▶ _EXERCISE GOAL_
The lines to extract run from the first line of the entries through the line that contains "- 11.4.8 Expectation"; reproduce exactly those lines and no others.
[AVAILABLE RECORDS Boundary: Start]
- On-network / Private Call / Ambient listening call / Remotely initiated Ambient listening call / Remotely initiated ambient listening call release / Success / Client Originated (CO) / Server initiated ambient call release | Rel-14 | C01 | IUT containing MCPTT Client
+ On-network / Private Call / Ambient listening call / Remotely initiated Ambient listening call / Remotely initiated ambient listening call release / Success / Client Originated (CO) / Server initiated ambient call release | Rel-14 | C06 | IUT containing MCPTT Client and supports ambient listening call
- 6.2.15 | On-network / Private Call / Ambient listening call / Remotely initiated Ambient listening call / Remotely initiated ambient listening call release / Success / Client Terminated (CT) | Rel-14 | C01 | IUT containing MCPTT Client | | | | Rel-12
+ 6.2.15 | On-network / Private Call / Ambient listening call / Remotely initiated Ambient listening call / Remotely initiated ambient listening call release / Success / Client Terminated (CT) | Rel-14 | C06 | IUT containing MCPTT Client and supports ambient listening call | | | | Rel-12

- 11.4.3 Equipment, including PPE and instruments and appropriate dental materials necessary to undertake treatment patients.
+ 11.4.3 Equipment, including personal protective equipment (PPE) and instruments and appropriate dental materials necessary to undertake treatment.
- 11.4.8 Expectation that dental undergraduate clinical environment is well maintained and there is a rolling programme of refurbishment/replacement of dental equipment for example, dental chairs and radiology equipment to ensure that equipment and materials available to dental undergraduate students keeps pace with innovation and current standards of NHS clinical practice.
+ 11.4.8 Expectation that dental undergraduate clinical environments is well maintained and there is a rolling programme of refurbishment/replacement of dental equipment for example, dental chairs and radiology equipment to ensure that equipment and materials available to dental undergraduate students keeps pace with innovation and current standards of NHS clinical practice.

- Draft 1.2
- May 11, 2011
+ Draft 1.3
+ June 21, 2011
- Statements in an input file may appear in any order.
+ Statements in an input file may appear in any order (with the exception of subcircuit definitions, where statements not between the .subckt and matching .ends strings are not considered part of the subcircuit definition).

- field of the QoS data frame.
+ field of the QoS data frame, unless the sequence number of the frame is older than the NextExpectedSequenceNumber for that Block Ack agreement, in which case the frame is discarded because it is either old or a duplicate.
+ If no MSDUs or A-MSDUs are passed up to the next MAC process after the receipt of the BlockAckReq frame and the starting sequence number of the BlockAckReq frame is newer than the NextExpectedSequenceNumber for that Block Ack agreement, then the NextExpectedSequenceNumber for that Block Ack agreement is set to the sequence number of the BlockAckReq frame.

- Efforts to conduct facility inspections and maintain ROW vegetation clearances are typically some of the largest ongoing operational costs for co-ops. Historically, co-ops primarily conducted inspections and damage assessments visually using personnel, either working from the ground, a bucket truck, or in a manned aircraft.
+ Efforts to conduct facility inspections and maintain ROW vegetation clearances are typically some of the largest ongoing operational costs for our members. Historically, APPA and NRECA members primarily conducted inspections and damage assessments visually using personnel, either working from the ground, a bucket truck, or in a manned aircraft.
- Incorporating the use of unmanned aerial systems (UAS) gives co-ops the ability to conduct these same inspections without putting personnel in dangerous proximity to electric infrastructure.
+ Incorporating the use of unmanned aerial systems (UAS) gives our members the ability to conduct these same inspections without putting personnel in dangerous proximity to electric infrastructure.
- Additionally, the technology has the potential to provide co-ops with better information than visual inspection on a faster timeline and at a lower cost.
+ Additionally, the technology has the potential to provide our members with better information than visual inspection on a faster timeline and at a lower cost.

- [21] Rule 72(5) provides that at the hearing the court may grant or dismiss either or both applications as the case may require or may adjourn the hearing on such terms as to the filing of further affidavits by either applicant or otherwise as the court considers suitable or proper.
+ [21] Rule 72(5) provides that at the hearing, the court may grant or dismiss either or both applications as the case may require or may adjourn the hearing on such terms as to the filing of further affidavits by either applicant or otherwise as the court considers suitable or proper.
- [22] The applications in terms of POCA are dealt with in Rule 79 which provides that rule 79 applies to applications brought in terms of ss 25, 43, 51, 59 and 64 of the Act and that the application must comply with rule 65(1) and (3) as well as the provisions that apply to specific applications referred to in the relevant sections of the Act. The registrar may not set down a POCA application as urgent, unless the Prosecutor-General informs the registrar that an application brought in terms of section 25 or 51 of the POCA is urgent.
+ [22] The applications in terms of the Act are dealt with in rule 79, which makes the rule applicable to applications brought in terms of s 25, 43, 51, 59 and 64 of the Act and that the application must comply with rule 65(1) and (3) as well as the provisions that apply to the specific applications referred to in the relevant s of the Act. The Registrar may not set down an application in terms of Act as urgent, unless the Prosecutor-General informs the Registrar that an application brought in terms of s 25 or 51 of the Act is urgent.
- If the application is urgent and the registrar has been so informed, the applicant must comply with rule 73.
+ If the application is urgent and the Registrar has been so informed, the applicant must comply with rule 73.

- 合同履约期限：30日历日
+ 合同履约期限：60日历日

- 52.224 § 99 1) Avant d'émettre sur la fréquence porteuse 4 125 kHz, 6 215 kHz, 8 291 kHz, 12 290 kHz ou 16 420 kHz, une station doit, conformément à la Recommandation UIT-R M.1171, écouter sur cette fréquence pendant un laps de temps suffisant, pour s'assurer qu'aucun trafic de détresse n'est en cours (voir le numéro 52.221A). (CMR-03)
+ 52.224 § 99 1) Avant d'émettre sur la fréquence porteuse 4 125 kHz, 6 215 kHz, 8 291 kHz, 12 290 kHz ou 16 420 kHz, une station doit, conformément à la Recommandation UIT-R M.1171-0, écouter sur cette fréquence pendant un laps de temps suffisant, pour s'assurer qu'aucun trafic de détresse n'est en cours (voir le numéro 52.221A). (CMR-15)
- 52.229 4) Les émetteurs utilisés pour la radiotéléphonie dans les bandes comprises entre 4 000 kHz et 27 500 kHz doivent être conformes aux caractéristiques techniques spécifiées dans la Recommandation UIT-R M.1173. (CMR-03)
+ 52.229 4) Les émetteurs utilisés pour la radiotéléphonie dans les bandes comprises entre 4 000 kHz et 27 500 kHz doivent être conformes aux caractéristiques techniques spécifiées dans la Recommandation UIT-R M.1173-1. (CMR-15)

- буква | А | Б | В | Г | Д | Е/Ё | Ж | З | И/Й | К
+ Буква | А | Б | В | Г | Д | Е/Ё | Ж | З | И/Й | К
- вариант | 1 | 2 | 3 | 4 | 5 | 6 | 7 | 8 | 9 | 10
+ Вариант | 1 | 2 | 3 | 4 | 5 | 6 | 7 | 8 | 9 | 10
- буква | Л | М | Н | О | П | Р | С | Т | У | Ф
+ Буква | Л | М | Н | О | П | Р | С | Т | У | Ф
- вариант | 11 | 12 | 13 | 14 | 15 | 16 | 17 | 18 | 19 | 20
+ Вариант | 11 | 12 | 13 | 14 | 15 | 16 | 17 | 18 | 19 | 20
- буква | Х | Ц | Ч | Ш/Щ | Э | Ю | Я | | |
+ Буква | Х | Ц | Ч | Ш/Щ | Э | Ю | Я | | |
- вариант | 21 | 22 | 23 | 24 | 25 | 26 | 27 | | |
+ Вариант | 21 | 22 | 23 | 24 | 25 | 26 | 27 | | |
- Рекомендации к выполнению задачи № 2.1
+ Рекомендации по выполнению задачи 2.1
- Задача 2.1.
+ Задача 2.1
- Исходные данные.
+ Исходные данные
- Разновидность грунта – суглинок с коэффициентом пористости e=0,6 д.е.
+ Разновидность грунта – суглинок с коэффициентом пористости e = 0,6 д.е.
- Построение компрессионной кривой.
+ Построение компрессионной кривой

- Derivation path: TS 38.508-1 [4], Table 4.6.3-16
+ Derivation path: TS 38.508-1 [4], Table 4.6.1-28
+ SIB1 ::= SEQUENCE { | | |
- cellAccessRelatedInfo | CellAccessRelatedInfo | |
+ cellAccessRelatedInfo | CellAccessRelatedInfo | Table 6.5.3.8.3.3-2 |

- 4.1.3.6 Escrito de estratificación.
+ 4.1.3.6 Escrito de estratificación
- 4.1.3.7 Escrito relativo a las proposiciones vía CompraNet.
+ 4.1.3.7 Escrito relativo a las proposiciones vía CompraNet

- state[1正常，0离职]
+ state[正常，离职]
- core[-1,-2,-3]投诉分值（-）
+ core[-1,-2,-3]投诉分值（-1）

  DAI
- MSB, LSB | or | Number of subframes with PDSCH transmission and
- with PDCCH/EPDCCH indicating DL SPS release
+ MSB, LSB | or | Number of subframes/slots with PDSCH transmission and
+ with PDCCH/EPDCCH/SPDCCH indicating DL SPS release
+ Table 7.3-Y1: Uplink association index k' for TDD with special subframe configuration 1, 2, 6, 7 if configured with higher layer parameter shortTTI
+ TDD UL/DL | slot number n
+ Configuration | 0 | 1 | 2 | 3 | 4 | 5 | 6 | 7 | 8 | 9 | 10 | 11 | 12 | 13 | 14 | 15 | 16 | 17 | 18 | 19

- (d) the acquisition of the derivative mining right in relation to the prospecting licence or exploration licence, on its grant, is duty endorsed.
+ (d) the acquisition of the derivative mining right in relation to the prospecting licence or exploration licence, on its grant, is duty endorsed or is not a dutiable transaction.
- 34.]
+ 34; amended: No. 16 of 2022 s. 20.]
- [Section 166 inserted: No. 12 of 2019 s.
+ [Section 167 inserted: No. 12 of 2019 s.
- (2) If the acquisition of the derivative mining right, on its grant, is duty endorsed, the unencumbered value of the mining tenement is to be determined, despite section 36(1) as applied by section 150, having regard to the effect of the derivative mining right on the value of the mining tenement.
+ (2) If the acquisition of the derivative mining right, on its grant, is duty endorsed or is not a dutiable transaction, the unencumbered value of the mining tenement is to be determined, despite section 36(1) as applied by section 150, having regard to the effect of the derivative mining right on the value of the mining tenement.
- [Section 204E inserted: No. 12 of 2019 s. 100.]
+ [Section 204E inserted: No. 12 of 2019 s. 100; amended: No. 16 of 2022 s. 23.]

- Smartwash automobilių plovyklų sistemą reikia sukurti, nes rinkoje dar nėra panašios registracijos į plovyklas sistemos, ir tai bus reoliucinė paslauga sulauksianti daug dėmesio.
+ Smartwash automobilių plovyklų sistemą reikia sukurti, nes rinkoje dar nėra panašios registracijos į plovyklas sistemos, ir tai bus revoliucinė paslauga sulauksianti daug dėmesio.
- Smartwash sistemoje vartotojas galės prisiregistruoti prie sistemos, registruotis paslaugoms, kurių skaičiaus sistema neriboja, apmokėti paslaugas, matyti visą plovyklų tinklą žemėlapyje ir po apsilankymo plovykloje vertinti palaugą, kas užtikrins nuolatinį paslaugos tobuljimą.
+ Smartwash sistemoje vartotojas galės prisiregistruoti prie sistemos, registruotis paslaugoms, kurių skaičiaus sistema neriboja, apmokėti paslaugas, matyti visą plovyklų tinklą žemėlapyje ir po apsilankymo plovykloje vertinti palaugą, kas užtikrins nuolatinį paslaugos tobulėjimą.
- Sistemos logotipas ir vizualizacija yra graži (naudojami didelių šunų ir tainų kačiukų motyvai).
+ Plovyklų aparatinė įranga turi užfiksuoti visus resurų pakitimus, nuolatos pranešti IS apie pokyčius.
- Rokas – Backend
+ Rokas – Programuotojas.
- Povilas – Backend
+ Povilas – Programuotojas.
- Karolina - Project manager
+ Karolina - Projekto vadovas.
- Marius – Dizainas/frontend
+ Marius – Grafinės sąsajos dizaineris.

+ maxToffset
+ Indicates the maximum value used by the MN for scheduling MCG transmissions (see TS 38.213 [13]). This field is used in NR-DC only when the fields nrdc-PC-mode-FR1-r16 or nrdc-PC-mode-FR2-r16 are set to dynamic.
[AVAILABLE RECORDS Boundary: End]
▶ _RESPONSE AREA_
- On-network / Private Call / Ambient listening call / Remotely initiated Ambient listening call / Remotely initiated ambient listening call release / Success / Client Originated (CO) / Server initiated ambient call release | Rel-14 | C01 | IUT containing MCPTT Client
+ On-network / Private Call / Ambient listening call / Remotely initiated Ambient listening call / Remotely initiated ambient listening call release / Success / Client Originated (CO) / Server initiated ambient call release | Rel-14 | C06 | IUT containing MCPTT Client and supports ambient listening call
- 6.2.15 | On-network / Private Call / Ambient listening call / Remotely initiated Ambient listening call / Remotely initiated ambient listening call release / Success / Client Terminated (CT) | Rel-14 | C01 | IUT containing MCPTT Client | | | | Rel-12
+ 6.2.15 | On-network / Private Call / Ambient listening call / Remotely initiated Ambient listening call / Remotely initiated ambient listening call release / Success / Client Terminated (CT) | Rel-14 | C06 | IUT containing MCPTT Client and supports ambient listening call | | | | Rel-12

- 11.4.3 Equipment, including PPE and instruments and appropriate dental materials necessary to undertake treatment patients.
+ 11.4.3 Equipment, including personal protective equipment (PPE) and instruments and appropriate dental materials necessary to undertake treatment.
- 11.4.8 Expectation that dental undergraduate clinical environment is well maintained and there is a rolling programme of refurbishment/replacement of dental equipment for example, dental chairs and radiology equipment to ensure that equipment and materials available to dental undergraduate students keeps pace with innovation and current standards of NHS clinical practice.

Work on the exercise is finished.